• _Work instructions_: An exact reproduction of the data below is expected, free of images.

• _Supplied material_:

[Start of section]

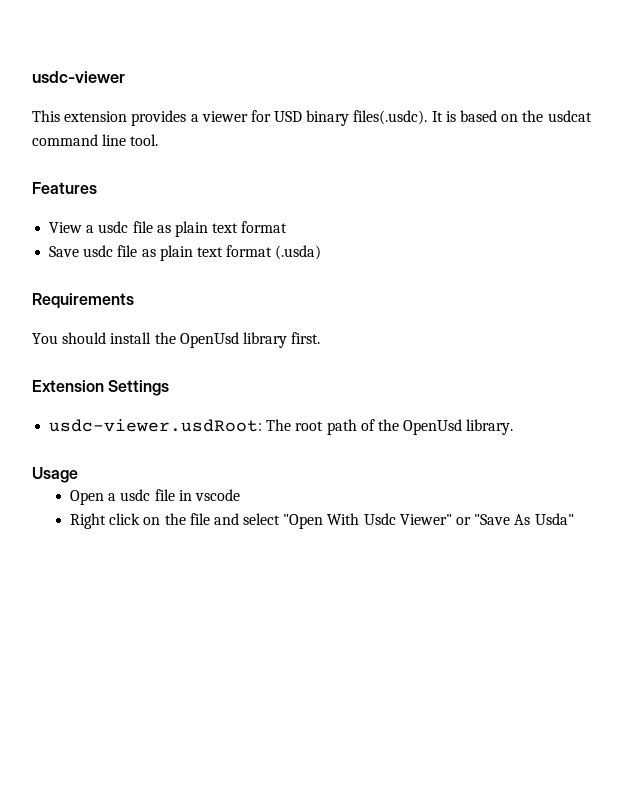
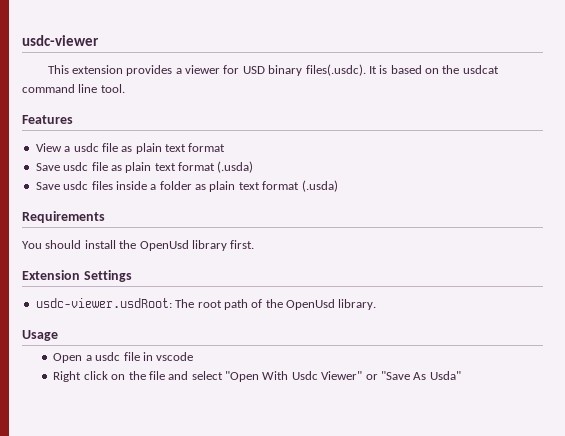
+ Save usdc files inside a folder as plain text format (.usda)

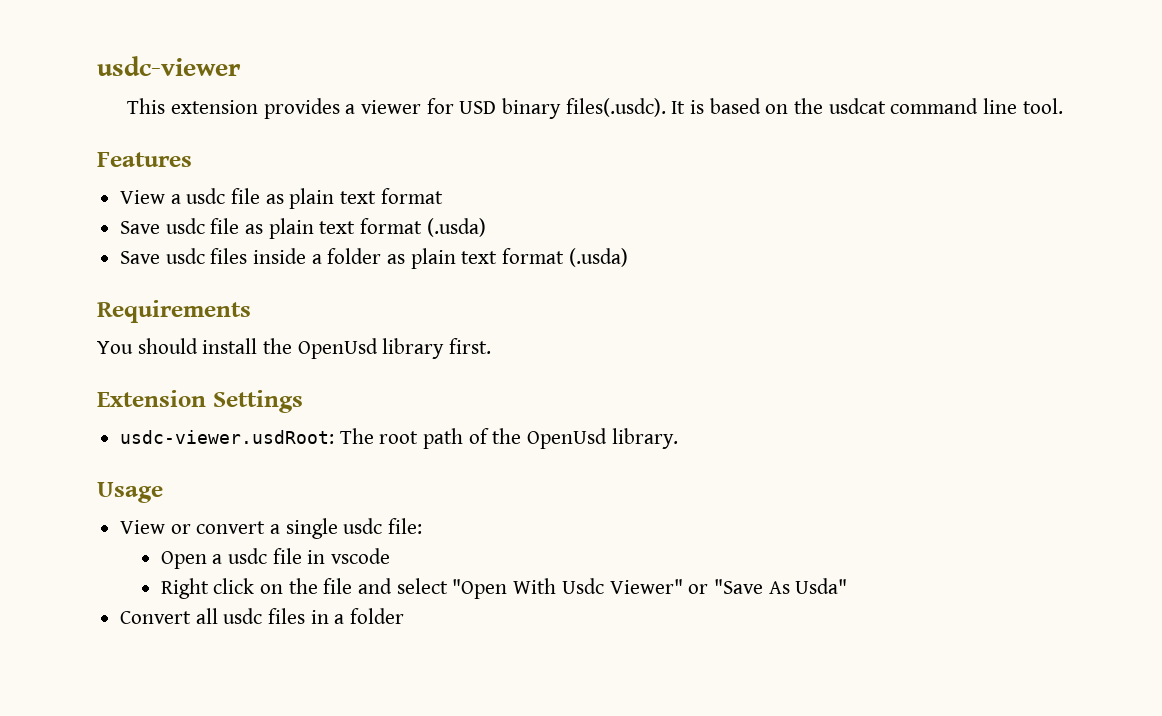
+ View or convert a single usdc file:
+ Convert all usdc files in a folder

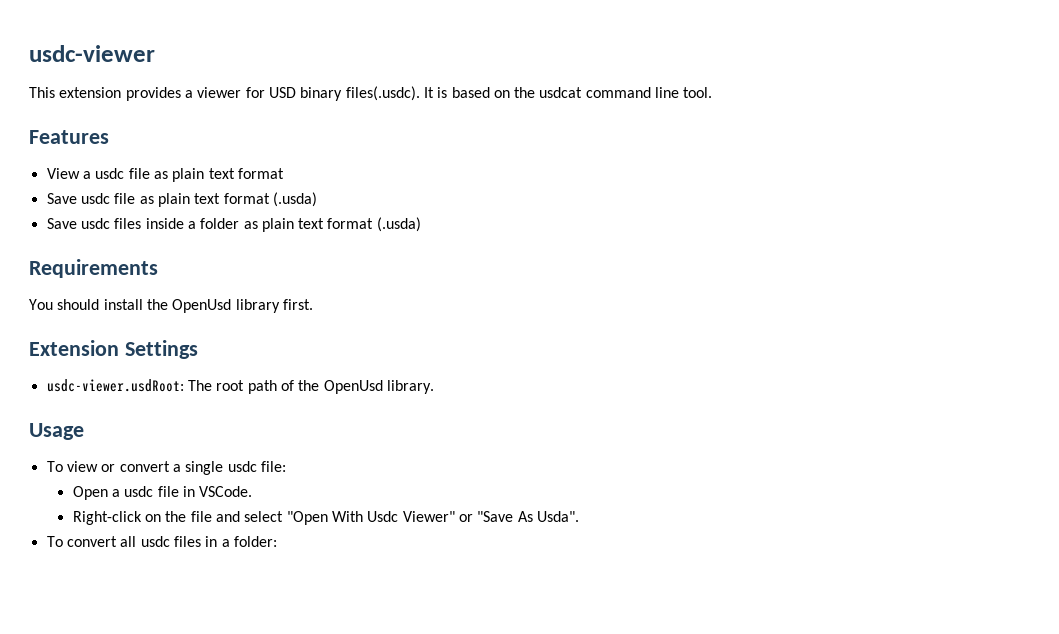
- View or convert a single usdc file:
+ To view or convert a single usdc file:
- Open a usdc file in vscode
- Right click on the file and select "Open With Usdc Viewer" or "Save As Usda"
- Convert all usdc files in a folder
+ Open a usdc file in VSCode.
+ Right-click on the file and select "Open With Usdc Viewer" or "Save As Usda".
+ To convert all usdc files in a folder:

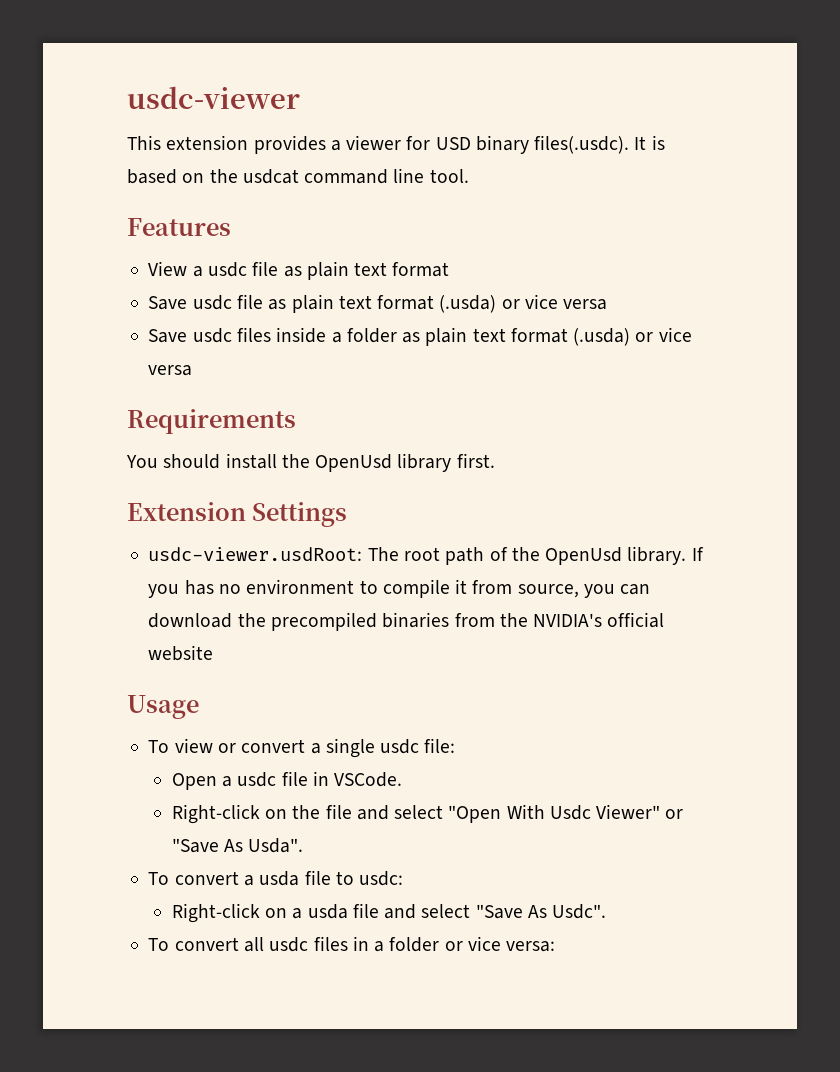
- Save usdc file as plain text format (.usda)
+ Save usdc file as plain text format (.usda) or vice versa
- Save usdc files inside a folder as plain text format (.usda)
+ Save usdc files inside a folder as plain text format (.usda) or vice versa
+ If you has no environment to compile it from source, you can download the precompiled binaries from the NVIDIA's official website
+ To convert a usda file to usdc:
+ Right-click on a usda file and select "Save As Usdc".
- To convert all usdc files in a folder:
+ To convert all usdc files in a folder or vice versa:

[End of section]

• _Task result_:
+ Save usdc files inside a folder as plain text format (.usda)

+ View or convert a single usdc file:
+ Convert all usdc files in a folder

- View or convert a single usdc file:
+ To view or convert a single usdc file:
- Open a usdc file in vscode
- Right click on the file and select "Open With Usdc Viewer" or "Save As Usda"
- Convert all usdc files in a folder
+ Open a usdc file in VSCode.
+ Right-click on the file and select "Open With Usdc Viewer" or "Save As Usda".
+ To convert all usdc files in a folder:

- Save usdc file as plain text format (.usda)
+ Save usdc file as plain text format (.usda) or vice versa
- Save usdc files inside a folder as plain text format (.usda)
+ Save usdc files inside a folder as plain text format (.usda) or vice versa
+ If you has no environment to compile it from source, you can download the precompiled binaries from the NVIDIA's official website
+ To convert a usda file to usdc:
+ Right-click on a usda file and select "Save As Usdc".
- To convert all usdc files in a folder:
+ To convert all usdc files in a folder or vice versa:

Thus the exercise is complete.